I live in the suburbs, and although I don’t mind coming into Manhattan for surgery, I would prefer to avoid commuting for follow-up chemotherapy or radiation therapy visits. Can I receive these services closer to my home?
Memorial Sloan Kettering Cancer Center has a network of regional programs that brings our cancer care to communities outside New York City. These centers are staffed by Memorial Sloan Kettering physicians and provide the same standard of treatment as our Manhattan locations. Services include outpatient radiation oncology, medical oncology, and surgical consultations. Our regional network includes facilities in Westchester, Long Island and New Jersey. Please see locations for more detailed information.To make an appointment, you may call our Physician Access Service at 800-525-2225, or you may call these sites directly.
I’m being treated in my community, but I work in New York City and I can’t get to my local hospital to take my daily radiotherapy there. Can I receive it at Memorial Sloan Kettering Cancer Center?

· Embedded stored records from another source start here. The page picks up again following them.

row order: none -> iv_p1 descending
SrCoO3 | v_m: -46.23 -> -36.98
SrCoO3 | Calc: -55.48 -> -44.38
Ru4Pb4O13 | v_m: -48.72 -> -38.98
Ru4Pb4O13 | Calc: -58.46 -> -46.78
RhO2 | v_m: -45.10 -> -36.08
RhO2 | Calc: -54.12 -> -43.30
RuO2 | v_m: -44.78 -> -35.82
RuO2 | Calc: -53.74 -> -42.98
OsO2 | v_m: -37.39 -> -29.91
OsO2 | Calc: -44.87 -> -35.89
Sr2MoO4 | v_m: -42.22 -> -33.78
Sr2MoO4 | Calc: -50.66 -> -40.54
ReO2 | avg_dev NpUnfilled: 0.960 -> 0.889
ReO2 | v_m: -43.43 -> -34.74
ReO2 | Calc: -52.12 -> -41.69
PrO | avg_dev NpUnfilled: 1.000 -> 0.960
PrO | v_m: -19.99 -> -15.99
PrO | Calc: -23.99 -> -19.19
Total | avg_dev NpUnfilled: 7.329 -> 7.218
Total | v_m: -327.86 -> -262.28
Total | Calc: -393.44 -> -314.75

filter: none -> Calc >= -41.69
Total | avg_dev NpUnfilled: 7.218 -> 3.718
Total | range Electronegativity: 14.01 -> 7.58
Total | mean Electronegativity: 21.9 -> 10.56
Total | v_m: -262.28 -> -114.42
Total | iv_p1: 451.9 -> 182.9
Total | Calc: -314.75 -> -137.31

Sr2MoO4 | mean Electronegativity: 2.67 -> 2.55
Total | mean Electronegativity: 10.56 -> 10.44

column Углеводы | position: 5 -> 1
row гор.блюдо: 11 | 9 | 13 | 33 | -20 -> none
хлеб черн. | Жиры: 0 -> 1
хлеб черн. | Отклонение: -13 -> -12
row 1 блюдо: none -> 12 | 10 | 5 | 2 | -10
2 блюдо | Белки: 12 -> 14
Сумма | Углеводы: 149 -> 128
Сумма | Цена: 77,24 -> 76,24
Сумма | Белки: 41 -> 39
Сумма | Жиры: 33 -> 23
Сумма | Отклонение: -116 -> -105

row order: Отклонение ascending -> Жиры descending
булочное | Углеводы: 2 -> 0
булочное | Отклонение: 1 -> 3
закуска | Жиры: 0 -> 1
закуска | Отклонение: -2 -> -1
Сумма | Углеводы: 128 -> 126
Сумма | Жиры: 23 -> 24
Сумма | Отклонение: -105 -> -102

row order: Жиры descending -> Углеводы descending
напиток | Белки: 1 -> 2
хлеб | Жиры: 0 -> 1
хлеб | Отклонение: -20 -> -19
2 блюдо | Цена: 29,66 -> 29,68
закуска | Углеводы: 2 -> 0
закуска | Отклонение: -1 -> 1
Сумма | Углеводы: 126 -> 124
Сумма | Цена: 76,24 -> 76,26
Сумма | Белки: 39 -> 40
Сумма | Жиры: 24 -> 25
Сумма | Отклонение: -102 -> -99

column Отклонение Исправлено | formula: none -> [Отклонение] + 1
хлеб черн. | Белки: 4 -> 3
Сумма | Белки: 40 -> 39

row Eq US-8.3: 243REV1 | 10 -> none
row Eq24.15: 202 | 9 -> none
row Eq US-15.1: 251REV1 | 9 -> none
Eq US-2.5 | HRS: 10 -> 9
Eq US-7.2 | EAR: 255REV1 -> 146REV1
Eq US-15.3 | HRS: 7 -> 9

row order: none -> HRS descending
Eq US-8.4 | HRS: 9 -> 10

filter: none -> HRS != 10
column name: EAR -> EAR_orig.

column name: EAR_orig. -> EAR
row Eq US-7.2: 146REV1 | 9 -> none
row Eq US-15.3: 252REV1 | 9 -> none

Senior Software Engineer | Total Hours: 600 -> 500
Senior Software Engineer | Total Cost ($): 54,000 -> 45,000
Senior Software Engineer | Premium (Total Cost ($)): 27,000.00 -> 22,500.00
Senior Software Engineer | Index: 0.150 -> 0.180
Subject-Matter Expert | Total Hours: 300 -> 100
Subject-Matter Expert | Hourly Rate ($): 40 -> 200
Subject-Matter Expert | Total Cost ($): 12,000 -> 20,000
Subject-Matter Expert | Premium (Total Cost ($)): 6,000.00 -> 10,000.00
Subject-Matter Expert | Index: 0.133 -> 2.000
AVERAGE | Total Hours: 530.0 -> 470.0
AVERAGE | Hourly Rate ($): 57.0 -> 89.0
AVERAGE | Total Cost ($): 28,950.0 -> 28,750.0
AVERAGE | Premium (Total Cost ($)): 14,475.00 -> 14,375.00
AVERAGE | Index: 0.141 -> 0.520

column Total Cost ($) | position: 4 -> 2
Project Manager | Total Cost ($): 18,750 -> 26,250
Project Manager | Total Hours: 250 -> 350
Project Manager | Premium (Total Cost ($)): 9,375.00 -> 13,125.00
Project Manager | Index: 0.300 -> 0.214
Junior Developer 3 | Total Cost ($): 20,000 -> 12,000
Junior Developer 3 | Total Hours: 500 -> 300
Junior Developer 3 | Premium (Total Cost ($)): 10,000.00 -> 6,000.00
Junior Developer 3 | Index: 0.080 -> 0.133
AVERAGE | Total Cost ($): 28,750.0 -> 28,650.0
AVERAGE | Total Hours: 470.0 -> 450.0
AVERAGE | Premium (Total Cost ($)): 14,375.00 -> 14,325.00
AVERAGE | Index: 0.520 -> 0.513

Yes, that can certainly be arranged. For information, call our Radiation Oncology Department’s Physician Access Office at 833-292-5329. You can also receive your therapy at one of Memorial Sloan Kettering’s regional sites.
I live outside of the United States. What services does Memorial Sloan Kettering offer to international patients?
International patients are welcome to make in-person appointments with our world-renowned cancer specialists or request an online second opinion. Our guest services staff will coordinate with you, your family member, or an agency representative to schedule the services you have requested. There is no referral needed.
Does Memorial Sloan Kettering offer programs for people who want to take an active role in maintaining their good health and increasing their chances of never developing cancer?
Today we know that we are best able to cure cancer when we find it in its earliest stages. Better yet, we now know that you can help reduce your risk of developing cancer by undergoing the appropriate screening tests, paying attention to your family history, and adopting a healthy lifestyle. Memorial Sloan Kettering provides numerous prevention, screening, and wellness services. Information about these services; up-to-date information on cancer screening tests and guidelines; step-by-step instructions for a variety of self-exams; guidance on how to stop smoking; and how to follow a healthy diet can be found in on our website in our Risk Assessment & Screening section.
What about those so-called alternative or complementary therapies that many people use? Does Memorial Sloan Kettering have anything like that?
Memorial Sloan Kettering Cancer Center has an Integrative Medicine Service designed to enhance patients’ and family members’ quality of life through healing regimens that address the body, mind, and spirit. We offer many types of massage, spiritual healing, art and music therapy, acupuncture, hypnotherapy, meditation, guided imagery and visualization, yoga, t’ai chi, nutritional counseling, and more. These therapies may benefit the patient and/or family member. They differ from alternative treatments, which are unproved and sometimes dangerous, and which typically are promoted for use instead of mainstream cancer care. We carefully avoid therapies that are potentially harmful, lack evidence of benefit, or may compromise the effectiveness of the patient’s mainstream cancer treatment. Our Integrative Medicine Outpatient Center is open to all cancer patients, families, and friends, regardless of their hospital affiliation. For information and appointments for these fee-for-service therapies, you can call 646-888-0800.